## Task details
Everything in the records must be copied exactly except the pictures.

## Data for review
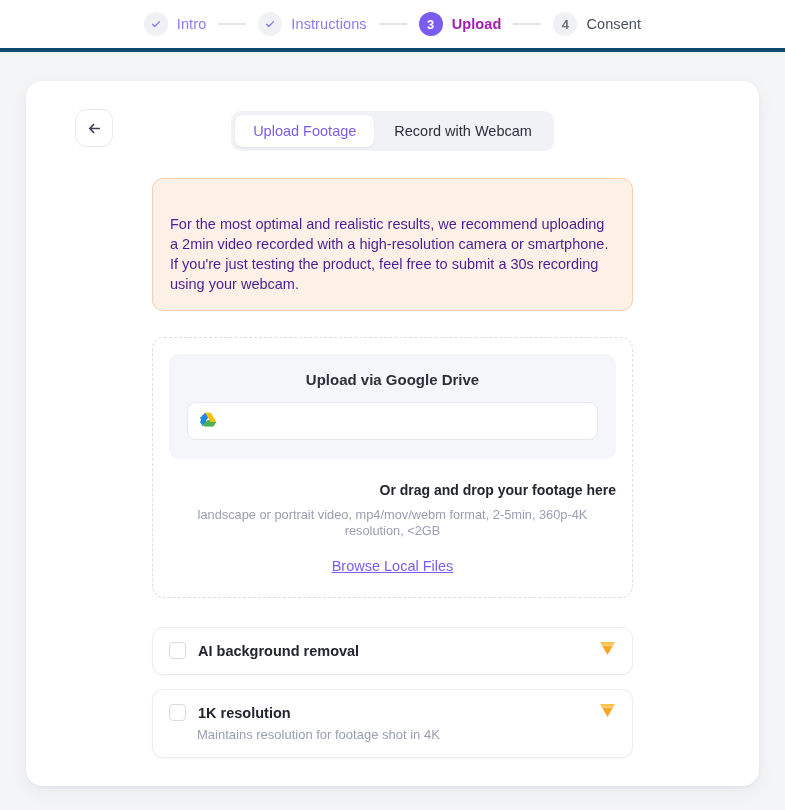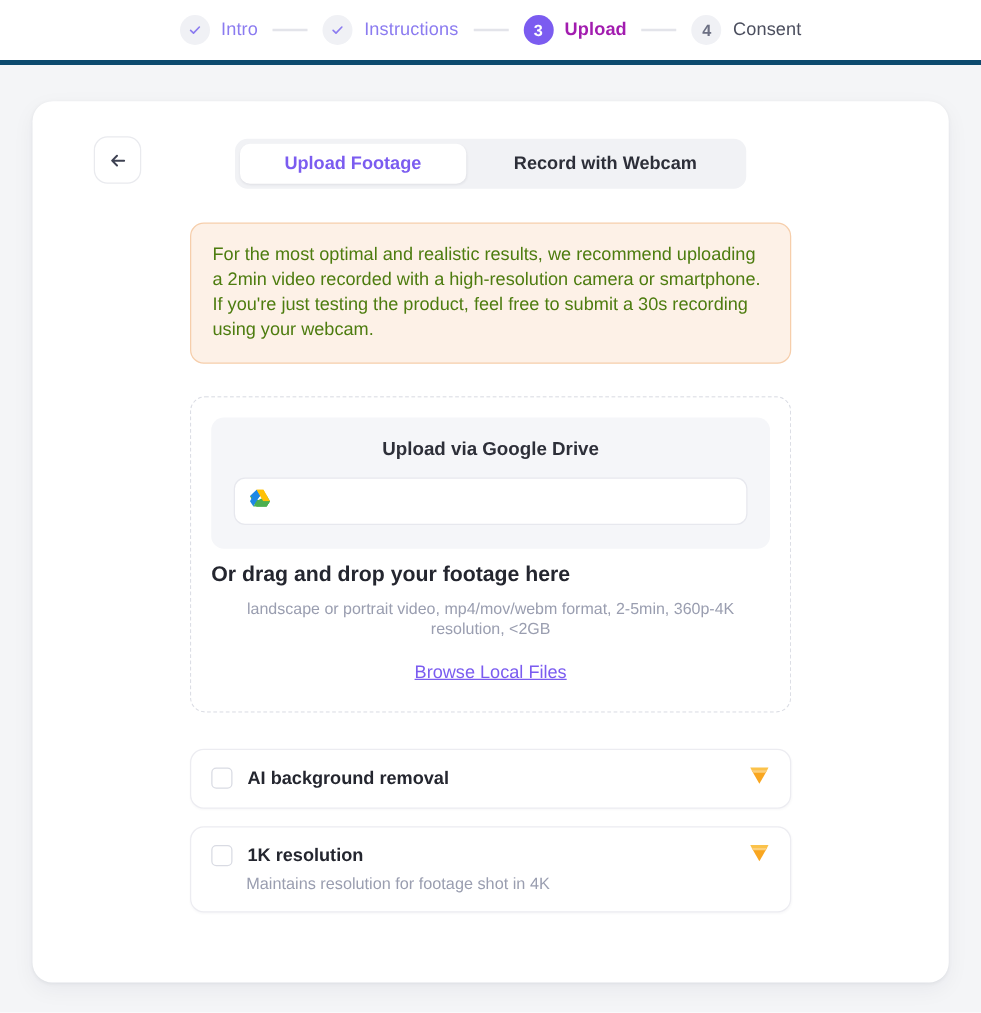--- a/index.html
+++ b/index.html
@@ -121,9 +121,9 @@
     background: transparent;
     font-family: inherit;
     font-size: 14.5px;
-    font-weight: 700;
+    font-weight: 400;
     color: #2d2f39;
-    padding: 8px 36px;
+    padding: 8px 18px;
     border-radius: 8px;
     cursor: pointer;
     white-space: nowrap;

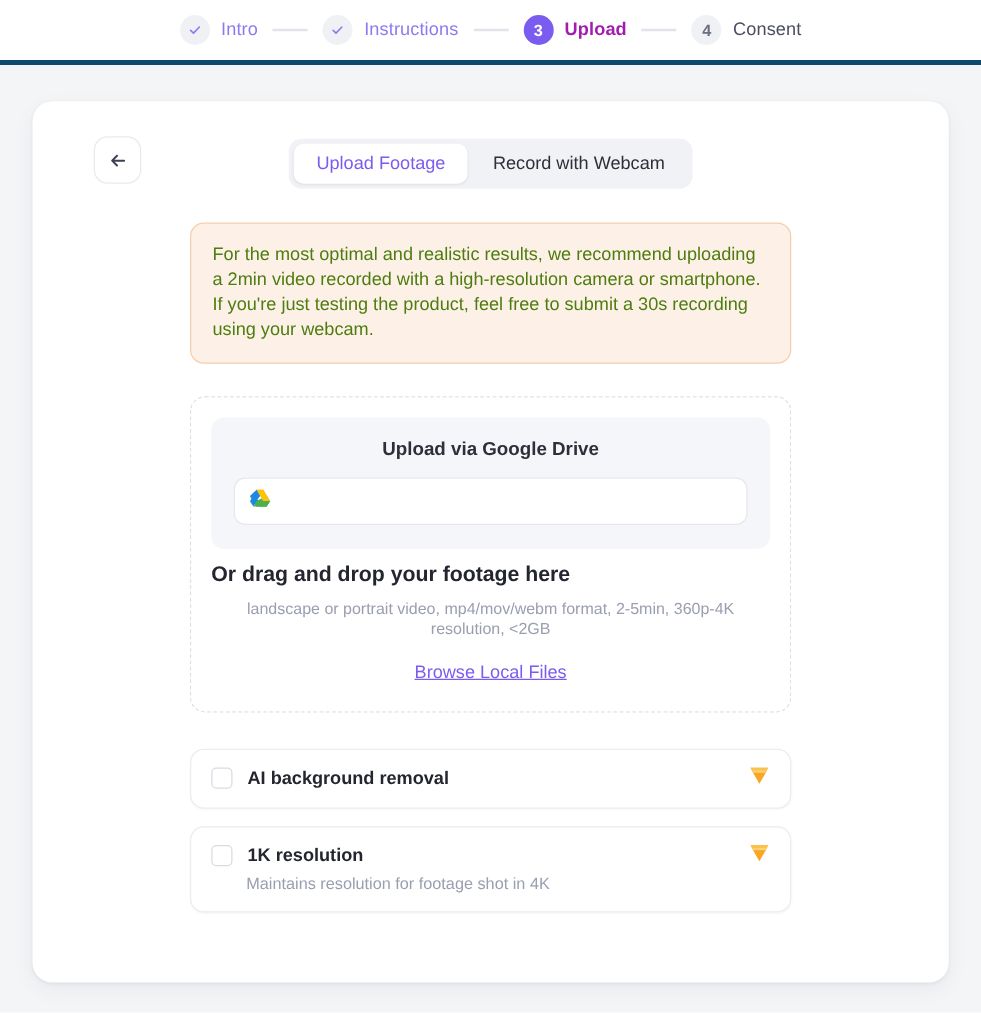--- a/index.html
+++ b/index.html
@@ -146,7 +146,8 @@
   .notice p {
     font-size: 14.5px;
     line-height: 20px;
-    color: #4d7c0f;
+    color: #4c1d95;
+    margin-top: 20px;
   }
 
   

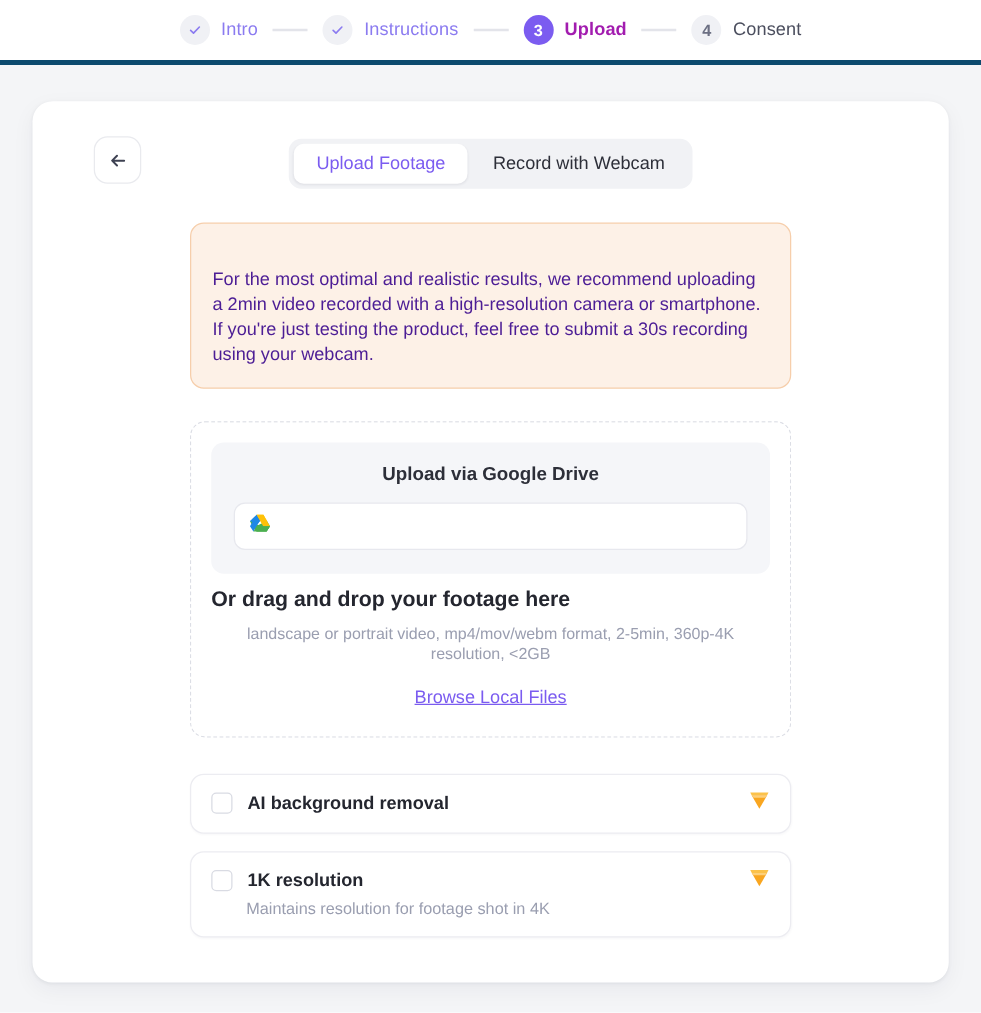--- a/index.html
+++ b/index.html
@@ -195,11 +195,11 @@
   .url-field input::placeholder { color: #9a9eb0; }
 
   .drag-title {
-    text-align: left;
-    font-size: 17px;
+    text-align: right;
+    font-size: 14px;
     font-weight: 700;
     color: #24262f;
-    margin-top: 11px;
+    margin-top: 23px;
   }
 
   .drag-sub {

## Task answer
--- a/index.html
+++ b/index.html
@@ -121,9 +121,9 @@
     background: transparent;
     font-family: inherit;
     font-size: 14.5px;
-    font-weight: 700;
+    font-weight: 400;
     color: #2d2f39;
-    padding: 8px 36px;
+    padding: 8px 18px;
     border-radius: 8px;
     cursor: pointer;
     white-space: nowrap;

--- a/index.html
+++ b/index.html
@@ -146,7 +146,8 @@
   .notice p {
     font-size: 14.5px;
     line-height: 20px;
-    color: #4d7c0f;
+    color: #4c1d95;
+    margin-top: 20px;
   }
 
   

--- a/index.html
+++ b/index.html
@@ -195,11 +195,11 @@
   .url-field input::placeholder { color: #9a9eb0; }
 
   .drag-title {
-    text-align: left;
-    font-size: 17px;
+    text-align: right;
+    font-size: 14px;
     font-weight: 700;
     color: #24262f;
-    margin-top: 11px;
+    margin-top: 23px;
   }
 
   .drag-sub {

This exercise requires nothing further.